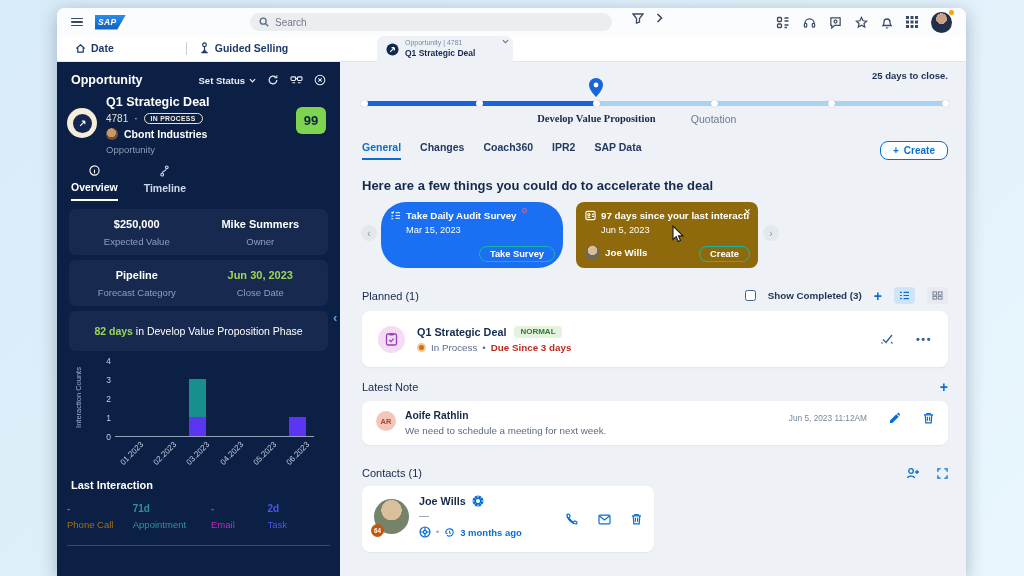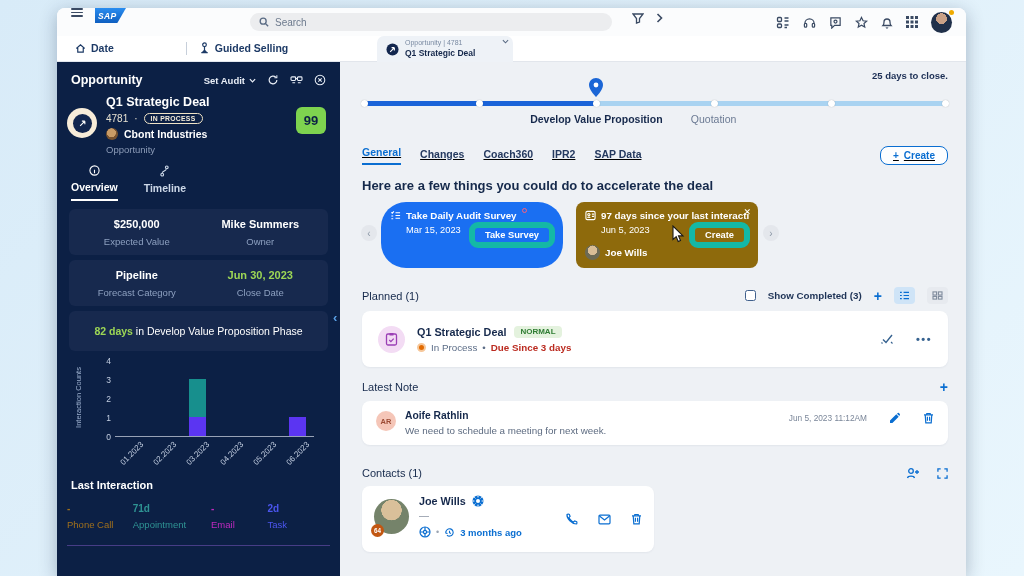--- a/index.html
+++ b/index.html
@@ -8,7 +8,7 @@
   .window { position:absolute; left:57px; top:8px; width:909px; height:568px; background:#fff; border-radius:8px 8px 0 0; box-shadow:0 4px 18px rgba(20,40,70,.30); overflow:hidden; }
 
   
-  .topbar { height:28px; background:#fbfcfd; display:flex; padding:0 14px; position:relative; color:#3a4a63; }
+  .topbar { height:28px; background:#fbfcfd; display:flex; align-items:center; padding:0 14px; position:relative; color:#3a4a63; }
   .hamburger { width:12px; display:flex; flex-direction:column; gap:2px; cursor:pointer; }
   .hamburger i { height:1.6px; background:#3a4a63; border-radius:1px; }
   .sap-logo { margin-left:12px; width:31px; height:15px; background:linear-gradient(180deg,#2a8df0,#0f5fc0); clip-path:polygon(0 0,100% 0,72% 100%,0 100%); color:#fff; font-size:8.5px; font-weight:bold; font-style:italic; display:flex; align-items:center; padding-left:3px; letter-spacing:.3px; }

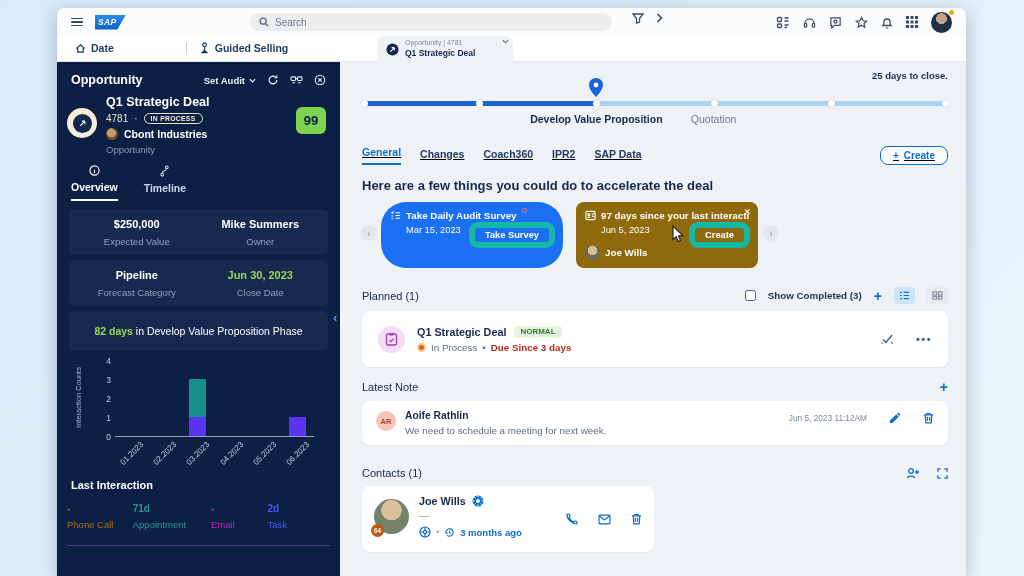--- a/index.html
+++ b/index.html
@@ -284,7 +284,7 @@
         <span class="sb-title">Opportunity</span>
         <span class="right">
           <span class="set-status">
-            <span>Set Audit</span>
+            <span>Set Status</span>
             <svg width="7" height="5" viewBox="0 0 8 5" fill="none" stroke="#e9eef7" stroke-width="1.4">
                   <path d="M1 1l3 3 3-3"></path>
                 </svg>

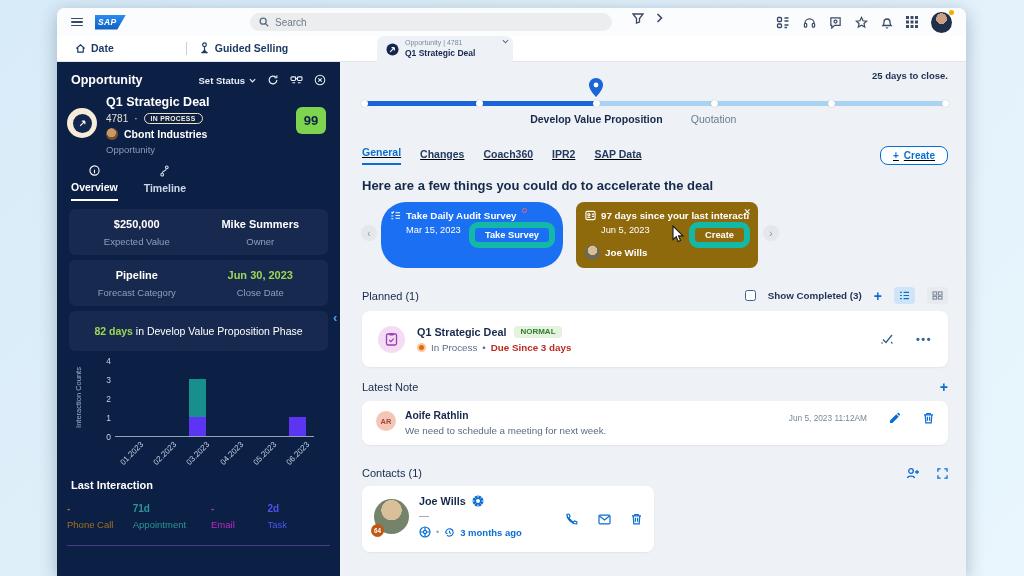--- a/index.html
+++ b/index.html
@@ -91,7 +91,7 @@
   .tl-dot { position:absolute; top:38px; width:7px; height:7px; border-radius:50%; background:#fff; box-shadow:0 0 1px rgba(0,0,0,.35); }
   .tl-pin { position:absolute; top:16px; transform:translateX(-50%); }
   .tl-label { position:absolute; top:51px; transform:translateX(-50%); font-size:10.5px; white-space:nowrap; }
-  .tl-label.cur { font-weight:bold; color:#16294c; }
+  .tl-label.cur { font-weight:bold; color:#16294c;font-family:Liberation Serif, serif; }
   .tl-label.next { color:#6b7a93; }
   .tabrow { display:flex; align-items:flex-end; gap:19px; height:24px;text-decoration:underline; }
   .m-tab { font-size:10.5px; font-weight:bold; color:#24395f; padding-bottom:5px; cursor:pointer; }

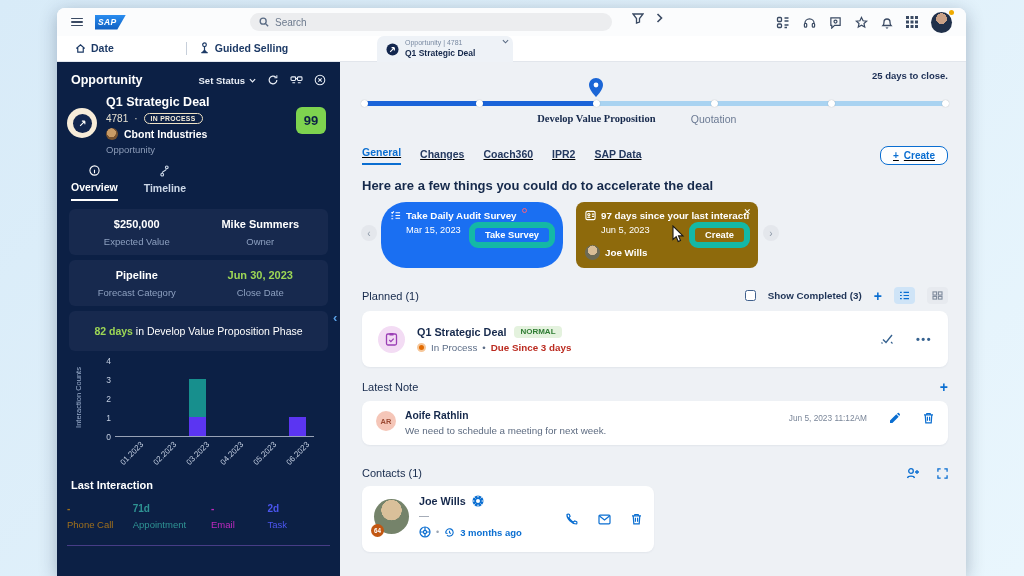--- a/index.html
+++ b/index.html
@@ -93,7 +93,7 @@
   .tl-label { position:absolute; top:51px; transform:translateX(-50%); font-size:10.5px; white-space:nowrap; }
   .tl-label.cur { font-weight:bold; color:#16294c;font-family:Liberation Serif, serif; }
   .tl-label.next { color:#6b7a93; }
-  .tabrow { display:flex; align-items:flex-end; gap:19px; height:24px;text-decoration:underline; }
+  .tabrow { display:flex; align-items:flex-start; gap:19px; height:24px; }
   .m-tab { font-size:10.5px; font-weight:bold; color:#24395f; padding-bottom:5px; cursor:pointer; }
   .m-tab.active { color:#0a6ed1; border-bottom:2.5px solid #0a6ed1; }
   .create-btn { margin-left:auto; border:1px solid #0a6ed1; color:#0a6ed1; background:#fdfeff; border-radius:8px; font-size:10px; font-weight:bold; padding:3px 12px; display:flex; align-items:center; gap:5px; cursor:pointer; }

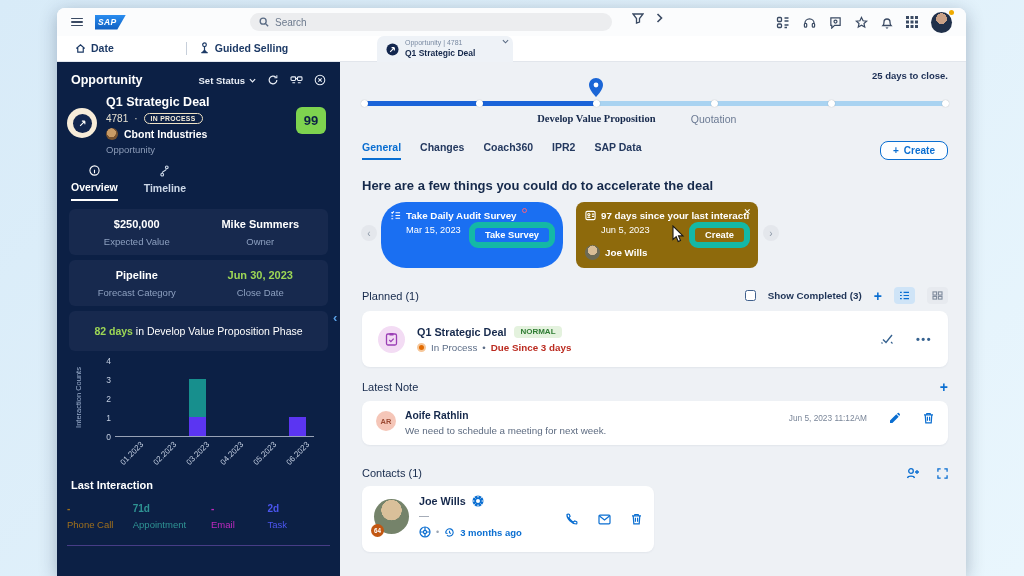--- a/index.html
+++ b/index.html
@@ -107,7 +107,7 @@
   .acc-title { font-size:9.8px; font-weight:bold; line-height:1.2; white-space:nowrap; overflow:hidden; }
   .acc-dot { width:5px; height:5px; border-radius:50%; border:1.4px solid #ff5f76; flex:none; margin-top:-2px; }
   .acc-date { font-size:9.3px; margin:3px 0 0 16px; }
-  .acc-btn { position:absolute; right:8px; bottom:20px; border:6px solid #14b8a6; border-radius:9px; font-size:9.3px; font-weight:bold; padding:2px 10px; cursor:pointer; background:transparent; color:#fff; }
+  .acc-btn { position:absolute; right:8px; bottom:6px; border:1px solid #14b8a6; border-radius:9px; font-size:9.3px; font-weight:bold; padding:2px 10px; cursor:pointer; background:transparent; color:#fff; }
   .acc-close { position:absolute; right:7px; top:5px; font-size:9px; cursor:pointer; }
   .acc-person { position:absolute; left:9px; bottom:8px; display:flex; align-items:center; gap:5px; font-size:9.8px; font-weight:bold; }
   .acc-pavatar { width:15px; height:15px; border-radius:50%; background:radial-gradient(circle at 50% 35%,#d9bd96 0 38%,#6c6a55 39%); }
────────
> Exercise brief
Copy all lines above containing the string "tabrow".

> Solution to the problem
   .tabrow { display:flex; align-items:flex-end; gap:19px; height:24px;text-decoration:underline; }
-  .tabrow { display:flex; align-items:flex-end; gap:19px; height:24px;text-decoration:underline; }
+  .tabrow { display:flex; align-items:flex-start; gap:19px; height:24px; }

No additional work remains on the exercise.